§ DATA PROVIDED
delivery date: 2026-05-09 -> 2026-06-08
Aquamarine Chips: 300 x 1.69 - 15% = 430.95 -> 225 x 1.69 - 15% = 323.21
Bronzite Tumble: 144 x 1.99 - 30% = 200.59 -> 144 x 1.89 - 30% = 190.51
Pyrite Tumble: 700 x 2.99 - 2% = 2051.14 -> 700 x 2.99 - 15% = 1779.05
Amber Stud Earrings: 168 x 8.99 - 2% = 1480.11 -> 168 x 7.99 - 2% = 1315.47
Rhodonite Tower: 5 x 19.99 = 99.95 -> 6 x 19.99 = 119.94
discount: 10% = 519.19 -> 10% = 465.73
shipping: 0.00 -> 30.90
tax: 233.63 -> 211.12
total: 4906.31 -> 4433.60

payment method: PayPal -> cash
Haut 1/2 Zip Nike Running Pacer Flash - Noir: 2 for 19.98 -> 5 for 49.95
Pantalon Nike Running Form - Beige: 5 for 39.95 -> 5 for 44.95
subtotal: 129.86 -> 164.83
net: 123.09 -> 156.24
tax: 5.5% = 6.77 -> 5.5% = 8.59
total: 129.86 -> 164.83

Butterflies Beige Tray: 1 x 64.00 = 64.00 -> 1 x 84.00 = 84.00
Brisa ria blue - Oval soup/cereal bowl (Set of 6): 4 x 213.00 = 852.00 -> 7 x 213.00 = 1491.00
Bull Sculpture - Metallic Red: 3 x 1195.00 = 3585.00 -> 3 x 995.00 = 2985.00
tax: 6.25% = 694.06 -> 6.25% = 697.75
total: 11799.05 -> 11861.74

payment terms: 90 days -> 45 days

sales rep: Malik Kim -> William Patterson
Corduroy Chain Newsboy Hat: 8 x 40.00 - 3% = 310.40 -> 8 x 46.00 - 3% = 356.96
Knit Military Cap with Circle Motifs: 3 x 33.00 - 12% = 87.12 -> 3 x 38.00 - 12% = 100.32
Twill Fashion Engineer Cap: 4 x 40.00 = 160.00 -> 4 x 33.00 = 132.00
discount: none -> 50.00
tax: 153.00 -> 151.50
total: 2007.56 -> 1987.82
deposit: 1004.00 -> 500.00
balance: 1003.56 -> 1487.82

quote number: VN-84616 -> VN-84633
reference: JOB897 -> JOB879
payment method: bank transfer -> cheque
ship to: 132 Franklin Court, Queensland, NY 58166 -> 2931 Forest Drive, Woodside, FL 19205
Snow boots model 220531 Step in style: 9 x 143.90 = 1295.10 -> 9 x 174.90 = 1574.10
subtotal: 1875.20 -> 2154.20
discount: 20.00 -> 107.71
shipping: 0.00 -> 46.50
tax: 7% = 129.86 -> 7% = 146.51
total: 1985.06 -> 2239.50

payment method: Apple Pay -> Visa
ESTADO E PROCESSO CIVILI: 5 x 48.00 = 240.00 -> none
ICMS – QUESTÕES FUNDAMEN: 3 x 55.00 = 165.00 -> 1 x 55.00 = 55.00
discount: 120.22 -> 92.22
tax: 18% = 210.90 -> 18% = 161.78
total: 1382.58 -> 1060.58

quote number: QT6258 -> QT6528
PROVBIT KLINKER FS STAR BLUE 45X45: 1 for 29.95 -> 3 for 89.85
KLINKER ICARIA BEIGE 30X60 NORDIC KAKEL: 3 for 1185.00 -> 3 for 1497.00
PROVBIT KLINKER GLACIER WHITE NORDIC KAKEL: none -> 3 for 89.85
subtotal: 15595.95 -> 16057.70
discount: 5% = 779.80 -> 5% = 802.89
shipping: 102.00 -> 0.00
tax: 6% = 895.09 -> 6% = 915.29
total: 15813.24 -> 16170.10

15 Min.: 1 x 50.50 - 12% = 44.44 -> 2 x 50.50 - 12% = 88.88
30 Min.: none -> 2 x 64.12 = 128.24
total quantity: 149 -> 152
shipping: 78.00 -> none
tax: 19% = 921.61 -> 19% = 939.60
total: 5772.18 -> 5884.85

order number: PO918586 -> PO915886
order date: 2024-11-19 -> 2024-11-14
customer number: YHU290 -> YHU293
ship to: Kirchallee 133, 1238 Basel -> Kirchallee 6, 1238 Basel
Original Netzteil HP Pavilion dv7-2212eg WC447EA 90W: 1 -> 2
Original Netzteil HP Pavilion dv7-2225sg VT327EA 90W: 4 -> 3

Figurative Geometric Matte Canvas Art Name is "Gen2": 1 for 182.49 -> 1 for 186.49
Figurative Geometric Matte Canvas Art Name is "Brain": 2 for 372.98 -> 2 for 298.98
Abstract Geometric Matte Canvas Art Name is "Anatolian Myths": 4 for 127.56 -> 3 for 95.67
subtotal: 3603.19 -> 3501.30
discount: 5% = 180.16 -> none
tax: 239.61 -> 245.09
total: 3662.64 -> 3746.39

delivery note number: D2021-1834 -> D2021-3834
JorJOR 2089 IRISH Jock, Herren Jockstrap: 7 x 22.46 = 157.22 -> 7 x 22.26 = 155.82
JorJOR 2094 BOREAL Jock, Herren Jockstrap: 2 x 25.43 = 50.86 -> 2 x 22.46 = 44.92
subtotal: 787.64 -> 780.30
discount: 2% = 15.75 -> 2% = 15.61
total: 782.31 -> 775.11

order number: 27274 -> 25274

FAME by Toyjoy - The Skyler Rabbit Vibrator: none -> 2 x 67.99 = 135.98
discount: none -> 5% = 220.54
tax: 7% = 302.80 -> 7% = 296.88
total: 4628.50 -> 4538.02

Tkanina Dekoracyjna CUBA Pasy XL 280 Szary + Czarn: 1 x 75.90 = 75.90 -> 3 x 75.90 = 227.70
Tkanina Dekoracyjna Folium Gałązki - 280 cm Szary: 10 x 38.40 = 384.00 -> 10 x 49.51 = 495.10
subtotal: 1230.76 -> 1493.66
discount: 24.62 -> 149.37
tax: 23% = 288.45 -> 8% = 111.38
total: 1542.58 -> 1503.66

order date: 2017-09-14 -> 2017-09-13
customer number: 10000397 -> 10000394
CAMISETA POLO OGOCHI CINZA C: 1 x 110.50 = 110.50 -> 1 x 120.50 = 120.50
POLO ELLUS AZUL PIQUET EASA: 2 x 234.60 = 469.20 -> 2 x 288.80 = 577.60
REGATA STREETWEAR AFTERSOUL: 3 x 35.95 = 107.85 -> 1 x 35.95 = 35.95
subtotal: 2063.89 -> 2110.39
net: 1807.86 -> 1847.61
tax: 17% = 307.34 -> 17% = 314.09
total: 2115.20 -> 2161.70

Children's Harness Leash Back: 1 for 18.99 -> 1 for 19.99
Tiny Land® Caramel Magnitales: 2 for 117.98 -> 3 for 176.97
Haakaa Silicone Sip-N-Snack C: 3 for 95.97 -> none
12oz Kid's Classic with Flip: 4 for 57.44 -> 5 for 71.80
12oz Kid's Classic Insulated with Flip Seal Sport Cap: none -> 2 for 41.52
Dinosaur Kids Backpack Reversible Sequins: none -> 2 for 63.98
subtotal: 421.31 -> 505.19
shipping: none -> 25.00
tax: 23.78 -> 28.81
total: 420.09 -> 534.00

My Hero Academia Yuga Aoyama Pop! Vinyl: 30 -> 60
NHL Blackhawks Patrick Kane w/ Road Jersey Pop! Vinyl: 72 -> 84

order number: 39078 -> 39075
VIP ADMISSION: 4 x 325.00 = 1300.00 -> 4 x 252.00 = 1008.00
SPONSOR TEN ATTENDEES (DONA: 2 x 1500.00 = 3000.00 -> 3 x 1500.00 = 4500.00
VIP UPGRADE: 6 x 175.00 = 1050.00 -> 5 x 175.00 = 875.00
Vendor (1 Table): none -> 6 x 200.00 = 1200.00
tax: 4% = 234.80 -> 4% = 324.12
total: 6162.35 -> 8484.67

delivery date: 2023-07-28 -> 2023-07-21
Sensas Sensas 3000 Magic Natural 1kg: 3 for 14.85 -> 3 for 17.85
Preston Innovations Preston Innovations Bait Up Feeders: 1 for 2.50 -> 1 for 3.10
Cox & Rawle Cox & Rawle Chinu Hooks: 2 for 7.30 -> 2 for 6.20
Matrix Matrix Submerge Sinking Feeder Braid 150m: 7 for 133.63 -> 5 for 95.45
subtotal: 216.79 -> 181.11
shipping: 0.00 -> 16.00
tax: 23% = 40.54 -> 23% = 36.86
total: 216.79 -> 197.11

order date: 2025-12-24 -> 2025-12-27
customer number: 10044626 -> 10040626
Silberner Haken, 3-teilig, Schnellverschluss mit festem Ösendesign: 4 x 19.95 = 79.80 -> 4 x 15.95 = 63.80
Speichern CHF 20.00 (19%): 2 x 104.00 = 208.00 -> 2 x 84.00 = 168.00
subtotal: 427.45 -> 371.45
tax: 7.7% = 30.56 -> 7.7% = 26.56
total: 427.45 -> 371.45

§ PROBLEM
Above are the records; from them, give again exactly the lines from the one containing "discount: 2% = 15.75 -> 2% = 15.61" through the one containing "VIP ADMISSION: 4", both included.

§ ANSWER TO THIS EXERCISE
discount: 2% = 15.75 -> 2% = 15.61
total: 782.31 -> 775.11

order number: 27274 -> 25274

FAME by Toyjoy - The Skyler Rabbit Vibrator: none -> 2 x 67.99 = 135.98
discount: none -> 5% = 220.54
tax: 7% = 302.80 -> 7% = 296.88
total: 4628.50 -> 4538.02

Tkanina Dekoracyjna CUBA Pasy XL 280 Szary + Czarn: 1 x 75.90 = 75.90 -> 3 x 75.90 = 227.70
Tkanina Dekoracyjna Folium Gałązki - 280 cm Szary: 10 x 38.40 = 384.00 -> 10 x 49.51 = 495.10
subtotal: 1230.76 -> 1493.66
discount: 24.62 -> 149.37
tax: 23% = 288.45 -> 8% = 111.38
total: 1542.58 -> 1503.66

order date: 2017-09-14 -> 2017-09-13
customer number: 10000397 -> 10000394
CAMISETA POLO OGOCHI CINZA C: 1 x 110.50 = 110.50 -> 1 x 120.50 = 120.50
POLO ELLUS AZUL PIQUET EASA: 2 x 234.60 = 469.20 -> 2 x 288.80 = 577.60
REGATA STREETWEAR AFTERSOUL: 3 x 35.95 = 107.85 -> 1 x 35.95 = 35.95
subtotal: 2063.89 -> 2110.39
net: 1807.86 -> 1847.61
tax: 17% = 307.34 -> 17% = 314.09
total: 2115.20 -> 2161.70

Children's Harness Leash Back: 1 for 18.99 -> 1 for 19.99
Tiny Land® Caramel Magnitales: 2 for 117.98 -> 3 for 176.97
Haakaa Silicone Sip-N-Snack C: 3 for 95.97 -> none
12oz Kid's Classic with Flip: 4 for 57.44 -> 5 for 71.80
12oz Kid's Classic Insulated with Flip Seal Sport Cap: none -> 2 for 41.52
Dinosaur Kids Backpack Reversible Sequins: none -> 2 for 63.98
subtotal: 421.31 -> 505.19
shipping: none -> 25.00
tax: 23.78 -> 28.81
total: 420.09 -> 534.00

My Hero Academia Yuga Aoyama Pop! Vinyl: 30 -> 60
NHL Blackhawks Patrick Kane w/ Road Jersey Pop! Vinyl: 72 -> 84

order number: 39078 -> 39075
VIP ADMISSION: 4 x 325.00 = 1300.00 -> 4 x 252.00 = 1008.00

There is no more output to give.